European Regulation on Privacy and Electronic Communications
(Last updated: 11 March 2019 / draft ePrivacy Regulation of 22 February 2019)
We will gladly keep you updated on developments around the ePrivacy Regulation. Please subscribe to our newsletter.
Key content of the ePrivacy Regulation
The ePrivacy Regulation regulates the use of electronic communications services within the European Union and is intended to replace the Directive on Privacy and Electronic Communications (Directive 2002/58/EC). The ePrivacy Regulation is primarily aimed at companies operating in the digital economy and specifies additional requirements they need to meet in relation to the processing of personal data.
On this website, CMS presents key information on the ePrivacy Regulation and the status of the legislative process. We explain in particular the scope of application of the ePrivacy Regulation and deal in detail with the hotly debated topic of tracking.
ePrivacy Regulation – current status and timescale
Originally, the ePrivacy Regulation was intended to apply from 25 May 2018 together with the General Data Protection Regulation (GDPR). Unlike with the GDPR, however, the EU states have not yet been able to agree on the draft legislation, and negotiations on the ePrivacy Regulation are still ongoing in 2019.
On 10 January 2017, the EU Commission presented the first draft of the ePrivacy Regulation; on 26 October 2017, the EU Parliament adopted an amended draft and voted in favour of negotiations with the Commission and the Council of the European Union (trilogue negotiations). On 5 December 2017, the then EU Council presidency published its own draft. The most recent draft by the current EU Council presidency is the version of 22 February 2019, which is still under discussion. Accordingly, there is as yet no authoritative draft text available.

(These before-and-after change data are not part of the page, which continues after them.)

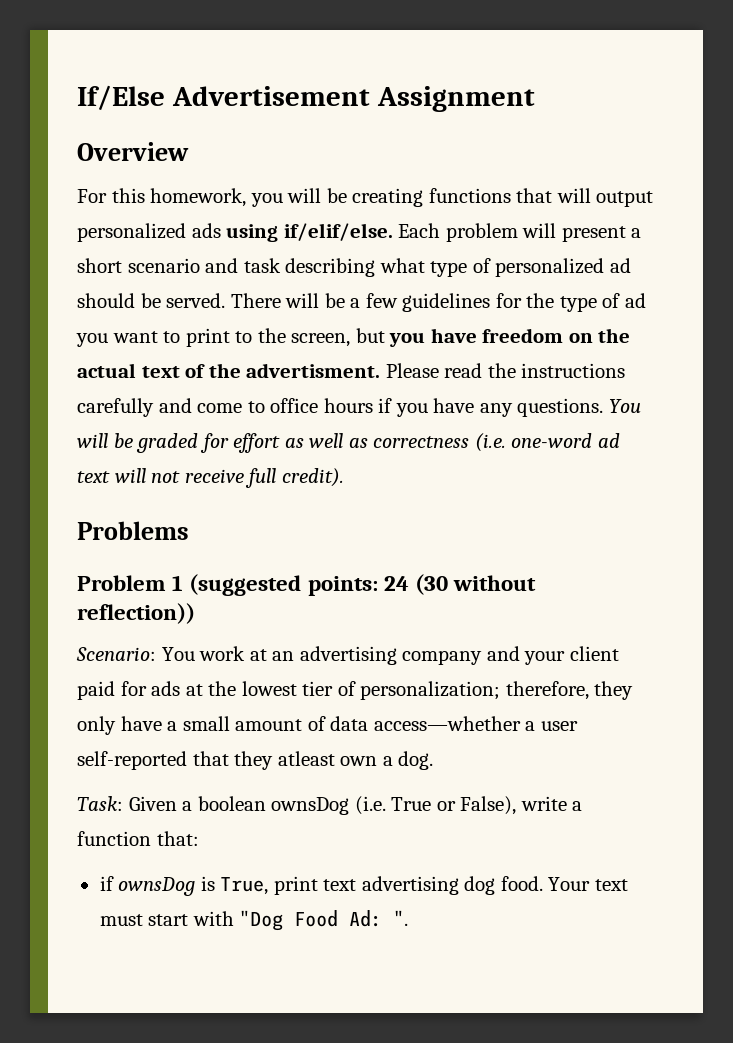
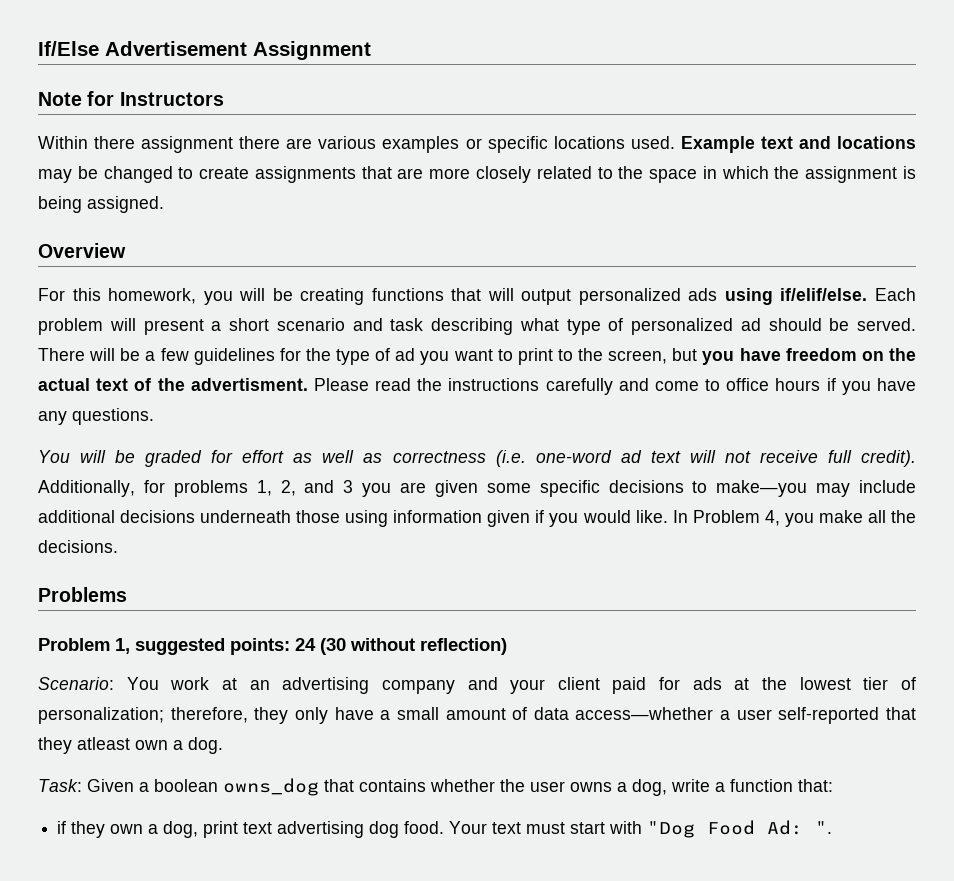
+ Note for Instructors
+ Within there assignment there are various examples or specific locations used. Example text and locations may be changed to create assignments that are more closely related to the space in which the assignment is being assigned.
- Please read the instructions carefully and come to office hours if you have any questions. You will be graded for effort as well as correctness (i.e. one-word ad text will not receive full credit).
+ Please read the instructions carefully and come to office hours if you have any questions.
+ You will be graded for effort as well as correctness (i.e. one-word ad text will not receive full credit). Additionally, for problems 1, 2, and 3 you are given some specific decisions to make—you may include additional decisions underneath those using information given if you would like. In Problem 4, you make all the decisions.
- Problem 1 (suggested points: 24 (30 without reflection))
+ Problem 1, suggested points: 24 (30 without reflection)
- Task: Given a boolean ownsDog (i.e. True or False), write a function that:
+ Task: Given a boolean owns_dog that contains whether the user owns a dog, write a function that:
- if ownsDog is True, print text advertising dog food.
+ if they own a dog, print text advertising dog food.

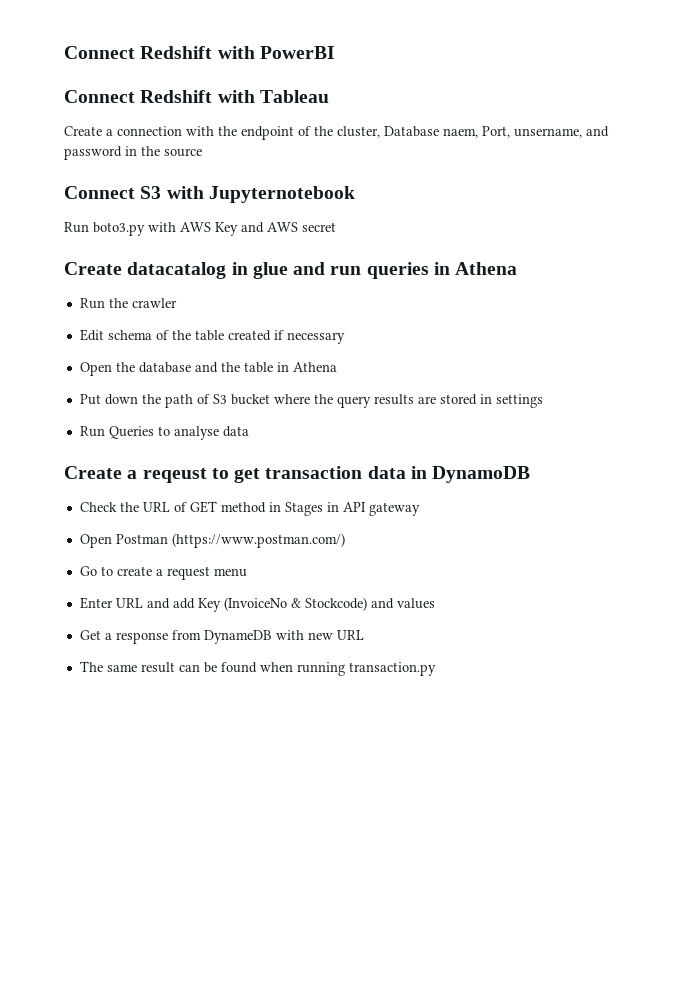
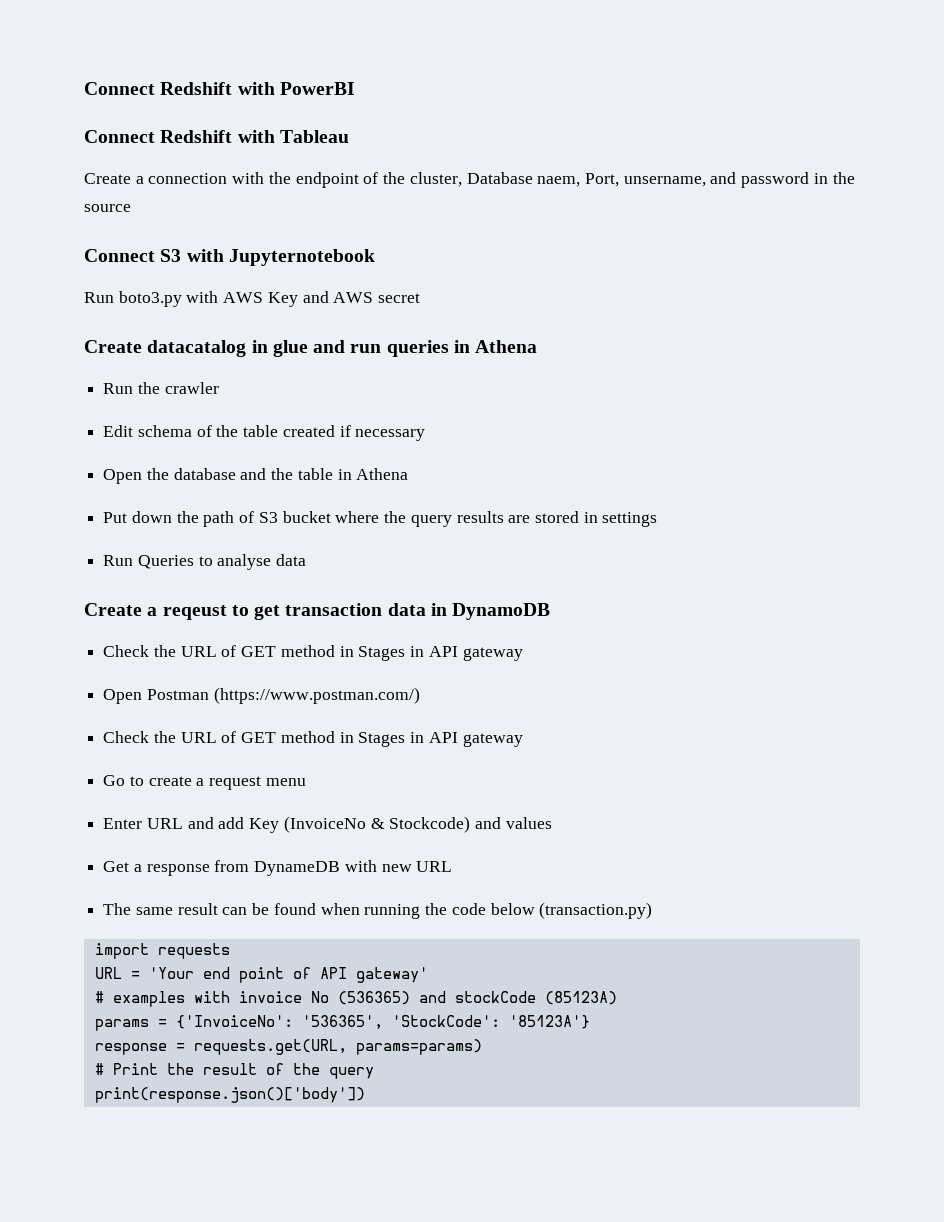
  Open Postman (https://www.postman.com/)
+ Check the URL of GET method in Stages in API gateway
- The same result can be found when running transaction.py
+ The same result can be found when running the code below (transaction.py)
+ import requests
+ URL = 'Your end point of API gateway'
+ # examples with invoice No (536365) and stockCode (85123A)
+ params = {'InvoiceNo': '536365', 'StockCode': '85123A'}
+ response = requests.get(URL, params=params)
+ # Print the result of the query
+ print(response.json()['body'])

The trilogue negotiations were scheduled to start in the second half of 2018, but are now not expected to commence until 2019. This makes it less likely that a final text of the ePrivacy Regulation will be available before the European elections in May 2019. Consequently, the ePrivacy Regulation is not expected to enter into force until 2020 at the earliest and – after a transition period the details of which are still uncertain – not to apply before 2021 or 2022.
ePrivacy Regulation - chronological overview
Current framework of administrative fines under the ePrivacy Regulation
As is already the case with infringements of the GDPR, companies face substantial fines if they breach the ePrivacy Regulation.
The draft ePrivacy Regulation essentially cites the provisions of the GDPR with regard to rules on legal remedies, liability and penalties. The stipulation on administrative fines (Article 23 of the draft), for example, refers to Article 83 of the GDPR.
Depending on the nature of the infringement, fines may amount to EUR 20,000,000 or 4% of the company’s worldwide annual turnover, whichever is higher (Article 23(3) of the draft).
Data processing justified after balancing interests?
The GDPR provides legal grounds for processing personal data based on the legitimate interests of the controller (Article 6(1), sentence 1, letter f). Although many experts have called for a similar provision in the ePrivacy Regulation, to date there is no such rule. This raises the crucial question as to how the scopes of application of the GDPR and the ePrivacy Regulation are to be distinguished in this respect, since legitimation under Article 6(1), sentence 1, letter f of the GDPR is only possible if the GDPR is applicable.